Nello studio è stata coinvolta Silvia Caldararu, Professoressa assistente presso la Scuola di Scienze Naturali del Trinity College di Dublino. Contestualizzando i risultati e la loro rilevanza, ha affermato: “poiché la maggior parte dei modelli della biosfera terrestre utilizzati per valutare il deposito globale di carbonio si trovano all’estremità inferiore di questo intervallo di complessità, tenendo conto solo parzialmente di questi meccanismi o ignorandoli del tutto, è probabile che attualmente stiamo sottovalutando gli effetti del cambiamento climatico sulla vegetazione, così come la sua resilienza ai cambiamenti del clima. Spesso pensiamo che i modelli climatici siano esclusivamente legati alla fisica, ma la biologia gioca un ruolo enorme ed è qualcosa di cui dobbiamo davvero tenere conto”.
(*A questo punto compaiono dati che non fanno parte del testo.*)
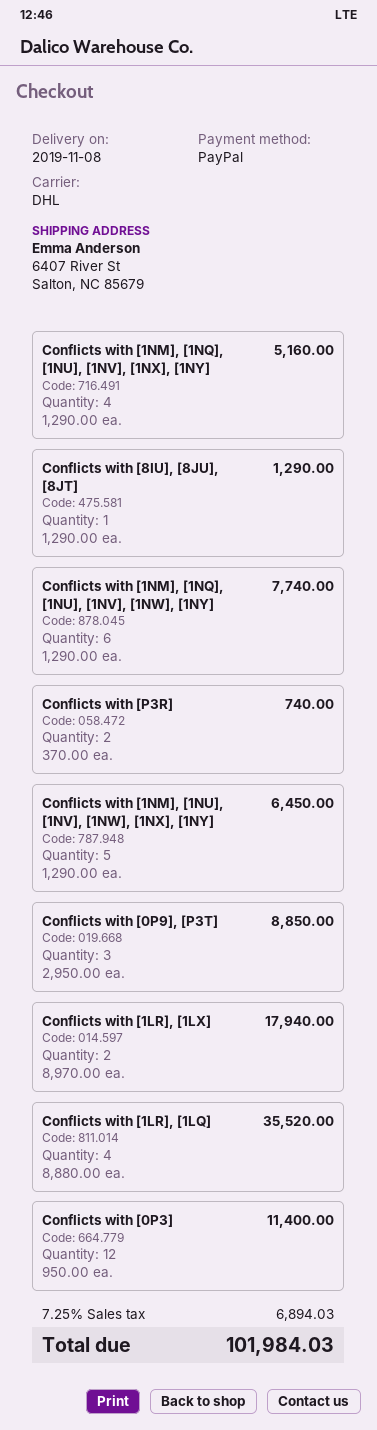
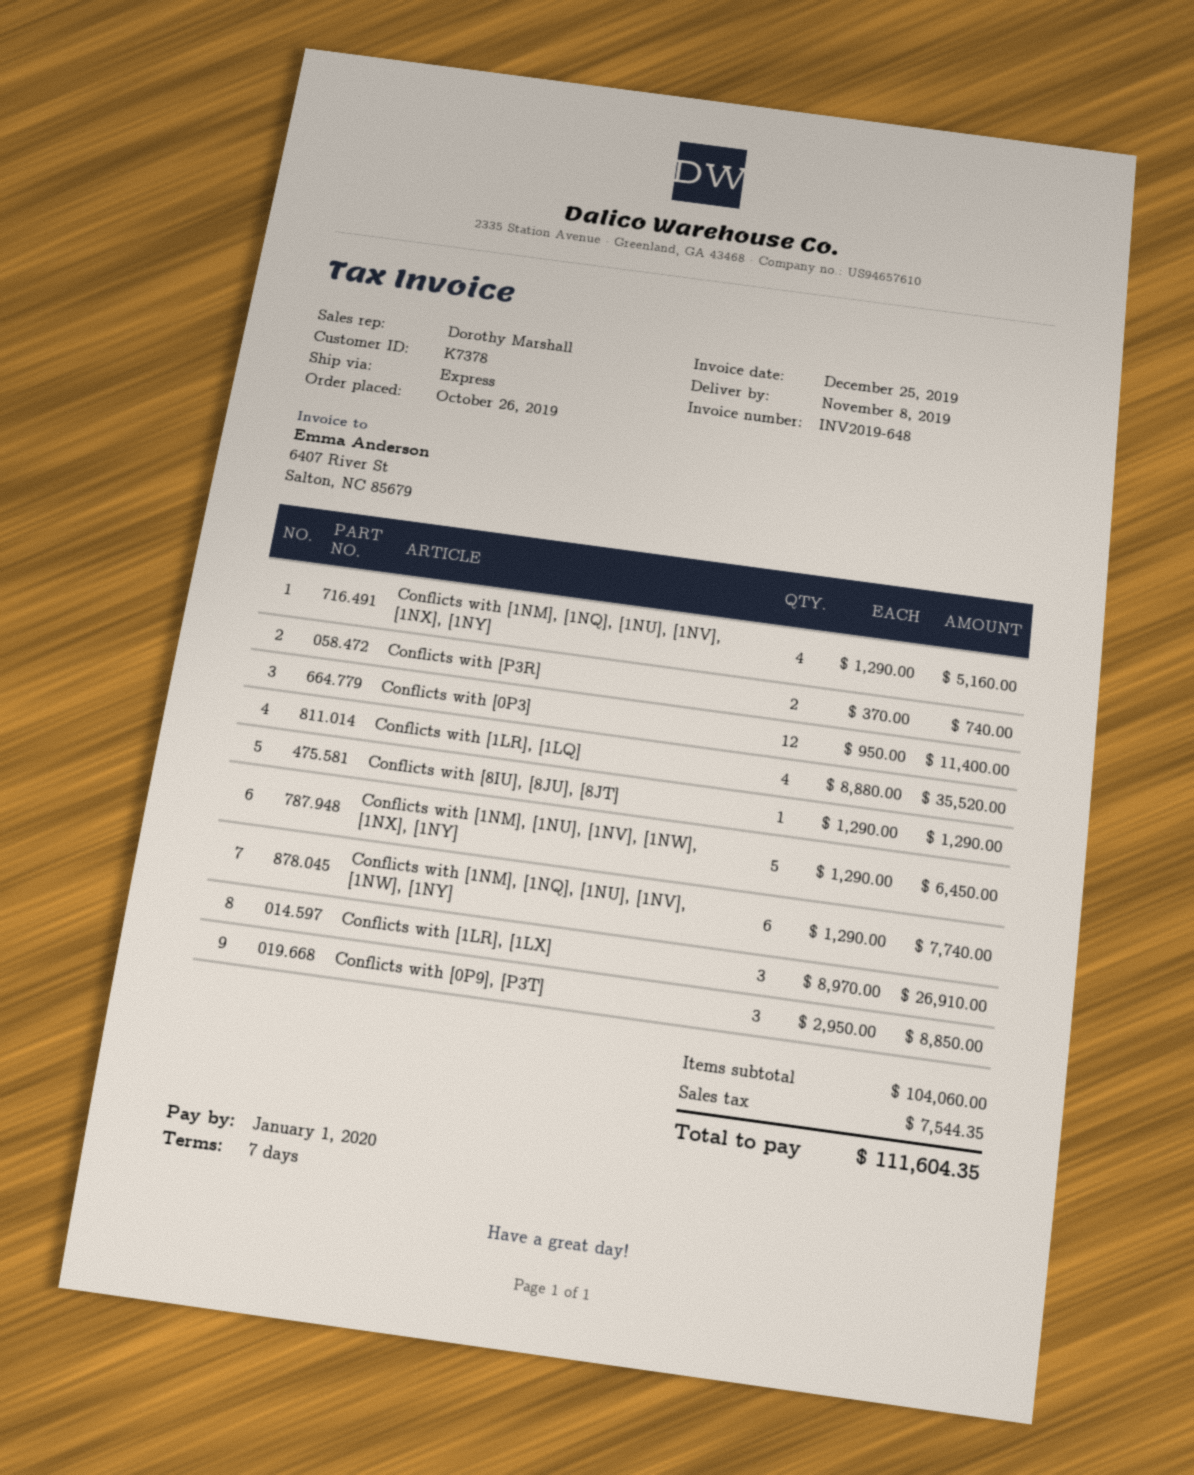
shipping method: DHL -> express
Conflicts with [1LR], [1LX]: 2 x 8970.00 = 17940.00 -> 3 x 8970.00 = 26910.00
tax: 6894.03 -> 7544.35
total: 101984.03 -> 111604.35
“Questo tipo di previsioni ha implicazioni per soluzioni al cambiamento climatico basate sulla natura, come la riforestazione e l’imboschimento, e sulla quantità di carbonio che tali iniziative possono assorbire. I nostri risultati suggeriscono che questi approcci potrebbero avere un impatto maggiore nel mitigare il cambiamento climatico e su un periodo di tempo più lungo di quanto pensassimo. Tuttavia, piantare semplicemente alberi non risolverà tutti i nostri problemi. Dobbiamo assolutamente ridurre le emissioni di tutti i settori”, ha concluso Caldararu.